RGJ’s Water Usage By the Numbers
Once notified in TMWA water bills that RGJ had requested records of high volume water users (they did the same last year, to the consternation of many residents concerned about their privacy) last month, ThisisReno duplicated the request to see where the Gannett-owned company stood in the rankings.
“I thought we might be in the top 100 because we do have a very large lawn,” said RGJ’s Watchdog Content Coach Brian Duggan at a June 2014 TMWA Board meeting. “I’m not surprised we are in the top 120, and that will be disclosed (in RGJ reporting), obviously. We will be very open where we stand on that list as well.”
No reporting disclosure, since June of 2014, about where RGJ stands in the ranking of top water users, has been made to date. (UPDATE, 5:54 pm: RGJ posted an editorial at 3:50 today acknowledging its growing water use for the first time.)
“Our (investigative) series isn’t starting until next week,” said RGJ’s Executive Editor Kelly Ann Scott. “In 2014, the RGJ used 4.9 million gallons of water and ranked as No. 124 among TMWA commercial users, according to the RGJ analysis of TMWA data.”

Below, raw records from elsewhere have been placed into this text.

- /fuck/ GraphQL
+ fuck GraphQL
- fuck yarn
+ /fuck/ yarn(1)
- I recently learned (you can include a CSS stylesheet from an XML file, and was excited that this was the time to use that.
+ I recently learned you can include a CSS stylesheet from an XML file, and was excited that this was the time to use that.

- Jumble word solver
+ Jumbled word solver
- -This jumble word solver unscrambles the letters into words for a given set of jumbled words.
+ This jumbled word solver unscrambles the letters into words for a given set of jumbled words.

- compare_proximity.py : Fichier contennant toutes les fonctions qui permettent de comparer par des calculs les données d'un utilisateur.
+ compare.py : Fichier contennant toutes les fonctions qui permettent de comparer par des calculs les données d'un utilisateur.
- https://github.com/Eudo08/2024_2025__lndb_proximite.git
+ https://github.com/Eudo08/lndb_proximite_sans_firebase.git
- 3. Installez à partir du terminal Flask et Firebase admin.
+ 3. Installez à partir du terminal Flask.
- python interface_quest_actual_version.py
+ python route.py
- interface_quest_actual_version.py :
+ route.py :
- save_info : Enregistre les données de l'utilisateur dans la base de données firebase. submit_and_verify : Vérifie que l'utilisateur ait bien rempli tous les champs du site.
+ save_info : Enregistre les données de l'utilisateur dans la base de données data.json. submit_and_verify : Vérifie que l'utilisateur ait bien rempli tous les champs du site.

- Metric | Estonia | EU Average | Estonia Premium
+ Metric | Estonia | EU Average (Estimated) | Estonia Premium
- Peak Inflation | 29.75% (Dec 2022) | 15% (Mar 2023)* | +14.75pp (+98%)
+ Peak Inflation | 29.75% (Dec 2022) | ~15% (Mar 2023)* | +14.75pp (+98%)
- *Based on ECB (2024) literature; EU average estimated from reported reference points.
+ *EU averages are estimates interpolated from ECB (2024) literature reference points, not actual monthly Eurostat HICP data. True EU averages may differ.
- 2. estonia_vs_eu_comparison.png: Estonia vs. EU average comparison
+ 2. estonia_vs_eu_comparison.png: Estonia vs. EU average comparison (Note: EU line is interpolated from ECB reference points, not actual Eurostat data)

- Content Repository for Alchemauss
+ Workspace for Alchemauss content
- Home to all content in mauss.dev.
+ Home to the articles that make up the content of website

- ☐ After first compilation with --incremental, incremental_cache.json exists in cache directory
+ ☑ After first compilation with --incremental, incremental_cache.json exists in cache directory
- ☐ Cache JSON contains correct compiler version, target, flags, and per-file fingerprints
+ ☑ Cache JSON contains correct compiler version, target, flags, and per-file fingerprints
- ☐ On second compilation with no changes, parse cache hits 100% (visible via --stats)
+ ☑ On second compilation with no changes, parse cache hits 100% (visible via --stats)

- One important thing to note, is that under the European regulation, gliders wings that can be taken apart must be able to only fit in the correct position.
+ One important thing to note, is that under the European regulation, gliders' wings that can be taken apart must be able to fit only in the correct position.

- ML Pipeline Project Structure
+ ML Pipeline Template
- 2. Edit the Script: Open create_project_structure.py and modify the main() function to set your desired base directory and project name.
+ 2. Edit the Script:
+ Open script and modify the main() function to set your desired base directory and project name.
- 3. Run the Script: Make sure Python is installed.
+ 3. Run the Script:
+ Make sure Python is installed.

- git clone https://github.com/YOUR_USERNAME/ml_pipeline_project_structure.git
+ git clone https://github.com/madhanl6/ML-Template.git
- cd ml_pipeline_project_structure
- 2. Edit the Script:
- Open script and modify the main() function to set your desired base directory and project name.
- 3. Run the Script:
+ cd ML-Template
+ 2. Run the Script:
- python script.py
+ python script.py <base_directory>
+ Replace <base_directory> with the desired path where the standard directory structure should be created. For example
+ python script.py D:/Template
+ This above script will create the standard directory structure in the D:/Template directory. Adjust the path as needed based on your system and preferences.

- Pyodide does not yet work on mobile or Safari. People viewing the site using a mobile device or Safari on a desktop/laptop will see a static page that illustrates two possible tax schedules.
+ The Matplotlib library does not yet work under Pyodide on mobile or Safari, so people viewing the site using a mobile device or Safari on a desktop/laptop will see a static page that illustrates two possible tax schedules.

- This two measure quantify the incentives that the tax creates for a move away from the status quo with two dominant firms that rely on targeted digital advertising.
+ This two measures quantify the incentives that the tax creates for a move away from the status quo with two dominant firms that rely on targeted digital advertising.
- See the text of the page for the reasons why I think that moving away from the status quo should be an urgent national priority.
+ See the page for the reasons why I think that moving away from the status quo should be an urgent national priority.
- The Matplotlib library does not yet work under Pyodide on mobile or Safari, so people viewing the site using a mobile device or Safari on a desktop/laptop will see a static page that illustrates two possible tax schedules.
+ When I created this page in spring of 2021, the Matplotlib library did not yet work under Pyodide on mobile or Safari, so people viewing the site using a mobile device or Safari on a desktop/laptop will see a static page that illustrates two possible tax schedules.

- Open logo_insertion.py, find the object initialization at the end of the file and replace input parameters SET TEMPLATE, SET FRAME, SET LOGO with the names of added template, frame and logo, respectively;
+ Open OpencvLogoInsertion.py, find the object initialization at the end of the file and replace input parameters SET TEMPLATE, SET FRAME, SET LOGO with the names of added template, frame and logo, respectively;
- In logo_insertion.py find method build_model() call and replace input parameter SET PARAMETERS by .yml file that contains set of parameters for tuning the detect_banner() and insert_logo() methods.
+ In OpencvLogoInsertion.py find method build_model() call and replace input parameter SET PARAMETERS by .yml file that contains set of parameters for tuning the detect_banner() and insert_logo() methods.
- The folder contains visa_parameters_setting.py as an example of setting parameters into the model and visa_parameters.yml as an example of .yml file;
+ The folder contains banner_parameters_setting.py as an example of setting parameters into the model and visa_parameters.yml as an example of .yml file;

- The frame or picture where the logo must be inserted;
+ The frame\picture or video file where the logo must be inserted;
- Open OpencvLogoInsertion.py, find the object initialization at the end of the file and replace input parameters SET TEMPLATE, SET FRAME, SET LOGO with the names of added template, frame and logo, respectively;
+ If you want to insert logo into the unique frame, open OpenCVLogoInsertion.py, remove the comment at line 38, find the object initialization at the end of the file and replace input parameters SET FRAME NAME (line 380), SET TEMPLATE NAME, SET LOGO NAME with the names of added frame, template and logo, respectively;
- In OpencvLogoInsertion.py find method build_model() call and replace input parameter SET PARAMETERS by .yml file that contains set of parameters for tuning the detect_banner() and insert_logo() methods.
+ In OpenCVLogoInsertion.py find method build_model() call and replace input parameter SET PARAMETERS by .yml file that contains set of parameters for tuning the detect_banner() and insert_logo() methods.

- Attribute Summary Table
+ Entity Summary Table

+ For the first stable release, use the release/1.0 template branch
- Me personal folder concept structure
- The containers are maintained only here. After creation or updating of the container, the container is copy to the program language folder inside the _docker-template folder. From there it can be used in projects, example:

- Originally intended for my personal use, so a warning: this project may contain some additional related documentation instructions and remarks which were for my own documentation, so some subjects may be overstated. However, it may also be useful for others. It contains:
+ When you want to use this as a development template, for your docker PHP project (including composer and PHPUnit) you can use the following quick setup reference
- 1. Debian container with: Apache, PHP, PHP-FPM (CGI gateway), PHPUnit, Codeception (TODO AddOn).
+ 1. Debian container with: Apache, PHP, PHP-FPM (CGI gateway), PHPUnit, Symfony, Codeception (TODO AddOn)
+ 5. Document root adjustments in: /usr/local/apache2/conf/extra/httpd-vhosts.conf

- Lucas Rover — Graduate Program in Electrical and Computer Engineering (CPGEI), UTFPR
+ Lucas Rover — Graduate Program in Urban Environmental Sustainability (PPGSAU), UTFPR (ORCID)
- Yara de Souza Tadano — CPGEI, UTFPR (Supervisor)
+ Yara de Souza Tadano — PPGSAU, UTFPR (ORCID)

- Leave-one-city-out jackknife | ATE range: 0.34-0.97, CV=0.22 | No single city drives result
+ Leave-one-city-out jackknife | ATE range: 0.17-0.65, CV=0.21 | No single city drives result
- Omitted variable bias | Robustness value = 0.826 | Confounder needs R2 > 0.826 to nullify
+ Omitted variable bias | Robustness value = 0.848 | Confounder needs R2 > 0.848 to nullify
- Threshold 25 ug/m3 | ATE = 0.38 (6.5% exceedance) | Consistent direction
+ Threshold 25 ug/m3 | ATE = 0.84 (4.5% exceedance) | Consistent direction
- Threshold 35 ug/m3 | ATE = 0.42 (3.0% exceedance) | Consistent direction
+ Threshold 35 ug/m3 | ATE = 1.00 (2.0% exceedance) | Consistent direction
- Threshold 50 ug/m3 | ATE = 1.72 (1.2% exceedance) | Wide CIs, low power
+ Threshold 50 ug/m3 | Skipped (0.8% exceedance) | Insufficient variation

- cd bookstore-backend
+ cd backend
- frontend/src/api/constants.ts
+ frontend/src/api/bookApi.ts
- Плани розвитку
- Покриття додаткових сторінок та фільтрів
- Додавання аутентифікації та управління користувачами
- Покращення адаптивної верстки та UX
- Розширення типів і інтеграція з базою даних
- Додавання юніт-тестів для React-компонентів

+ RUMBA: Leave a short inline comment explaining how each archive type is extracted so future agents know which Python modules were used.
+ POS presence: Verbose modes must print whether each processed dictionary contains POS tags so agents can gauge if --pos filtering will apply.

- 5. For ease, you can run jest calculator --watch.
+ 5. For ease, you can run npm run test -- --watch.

What the TWMA data also show is that RGJ increased its water use in 2014 from 2012 and 2013. The company’s water use in 2012, ranked as number 135 in commercial water users, was 4,572,000 gallons. In 2013, RGJ dropped to 144, using 4,208,000 gallons of water. But in 2014, RGJ’s water use hit a high of 4,903,000 gallons, ranking 124, as Scott said, among commercial water users.
That’s 695,000 gallons more in 2014 than in 2013, both drought years.
When asked about the RGJ’s water consumption, Scott said, “so far this year (2015), we’ve made landscaping changes here that are intended to reduce our water use significantly. We also have made initial inquiries about having TMWA do a water audit.
“All of this analysis is a large reason why we launched the Water Savers Club. We want to find ways as a community to do better. The intent of the water club isn’t shaming; it’s education. And we are part of that, too.”
When asked about the landscaping changes and savings, she added:
“We redid the landscaping around our building and changed our irrigation levels and timing. The changes were made within the last two months. I can’t access our billing to pull up our usage year over year so far, but I can tell you after talking with our finance department that our water bill(s) are down 19 percent for the first five months of this year compared to last year. Presumably that’s because we’re using less water.
“In May – which is the time that water bills tend to increase because of landscaping, according to our RGJ analysis – our bill was down 25.5 percent year over year.”
RGJ is right to encourage us to conserve water — residential users make up the majority of TMWA’s total system consumption, so collective conservation by residents can have a system-wide impact.
Certainly all media can and should help TMWA get out conservation messages; to date, TMWA has been on the right track, announcing recently that a call for a 10-percent water reduction ended up being 19 percent, and its board voted to end flat-rate charging of customers in October.
But we haven’t answered the headline’s original question: Is RGJ a top water user?
They are ranked 124 among commercial users in 2014, and how they use the water should also be considered.
Since RGJ’s water use can arguably be considered primarily private, its increase in water use, the voluminous jump from 2013 to 2014, should raise the question why the RGJ, after numerous articles written about drought and water issues, has not been conserving more proactively — until this year.